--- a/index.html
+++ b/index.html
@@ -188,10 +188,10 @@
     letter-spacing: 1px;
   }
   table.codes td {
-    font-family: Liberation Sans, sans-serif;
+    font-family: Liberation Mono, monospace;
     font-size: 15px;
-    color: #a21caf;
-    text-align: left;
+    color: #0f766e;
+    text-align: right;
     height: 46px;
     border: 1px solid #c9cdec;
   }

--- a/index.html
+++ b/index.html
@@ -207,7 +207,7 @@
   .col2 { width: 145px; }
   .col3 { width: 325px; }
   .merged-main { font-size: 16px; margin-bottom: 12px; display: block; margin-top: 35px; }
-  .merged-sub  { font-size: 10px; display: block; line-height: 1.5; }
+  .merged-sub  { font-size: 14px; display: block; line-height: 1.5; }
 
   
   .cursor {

**Exercise description**
Across the material, how many lines contain "block"? The reply must be that number and nothing else.

**Worked solution**
3